**Try it:**
Every record is to be copied unchanged, except that its pictures are removed.

**Source data:**
• • •

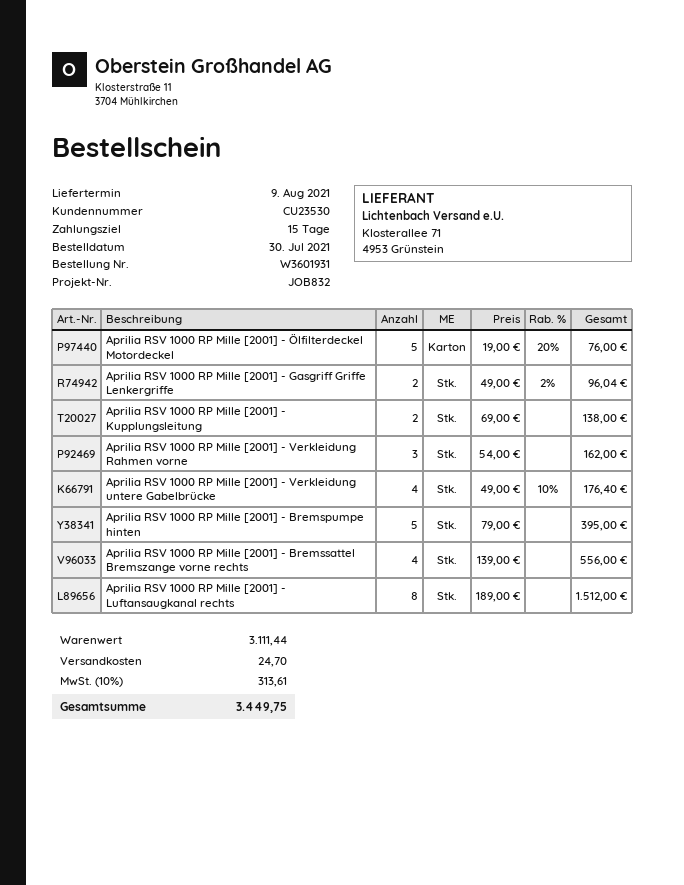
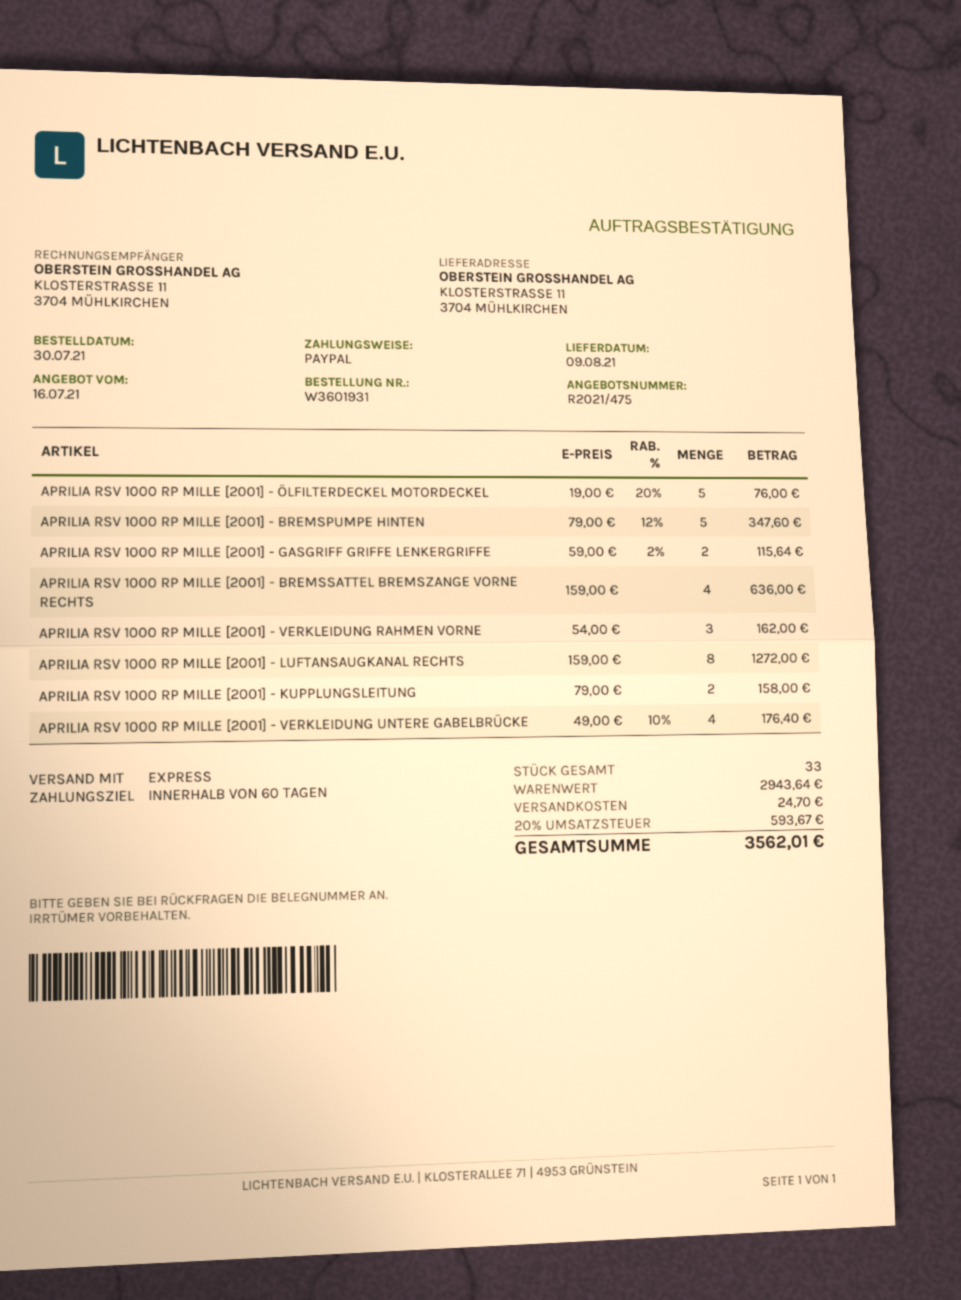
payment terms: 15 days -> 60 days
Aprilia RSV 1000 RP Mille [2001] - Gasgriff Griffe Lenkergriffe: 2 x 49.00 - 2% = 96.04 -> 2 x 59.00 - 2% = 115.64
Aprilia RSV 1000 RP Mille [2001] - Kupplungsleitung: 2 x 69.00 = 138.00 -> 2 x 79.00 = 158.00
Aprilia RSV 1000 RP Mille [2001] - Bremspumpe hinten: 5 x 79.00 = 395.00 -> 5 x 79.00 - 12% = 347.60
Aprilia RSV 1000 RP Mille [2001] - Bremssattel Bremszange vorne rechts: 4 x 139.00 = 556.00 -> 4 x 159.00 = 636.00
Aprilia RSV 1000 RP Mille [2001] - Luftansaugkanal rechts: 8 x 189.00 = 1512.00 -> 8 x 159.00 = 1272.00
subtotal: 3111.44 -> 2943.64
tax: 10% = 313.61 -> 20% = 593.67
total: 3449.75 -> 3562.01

• • •

**Solution for this exercise:**
payment terms: 15 days -> 60 days
Aprilia RSV 1000 RP Mille [2001] - Gasgriff Griffe Lenkergriffe: 2 x 49.00 - 2% = 96.04 -> 2 x 59.00 - 2% = 115.64
Aprilia RSV 1000 RP Mille [2001] - Kupplungsleitung: 2 x 69.00 = 138.00 -> 2 x 79.00 = 158.00
Aprilia RSV 1000 RP Mille [2001] - Bremspumpe hinten: 5 x 79.00 = 395.00 -> 5 x 79.00 - 12% = 347.60
Aprilia RSV 1000 RP Mille [2001] - Bremssattel Bremszange vorne rechts: 4 x 139.00 = 556.00 -> 4 x 159.00 = 636.00
Aprilia RSV 1000 RP Mille [2001] - Luftansaugkanal rechts: 8 x 189.00 = 1512.00 -> 8 x 159.00 = 1272.00
subtotal: 3111.44 -> 2943.64
tax: 10% = 313.61 -> 20% = 593.67
total: 3449.75 -> 3562.01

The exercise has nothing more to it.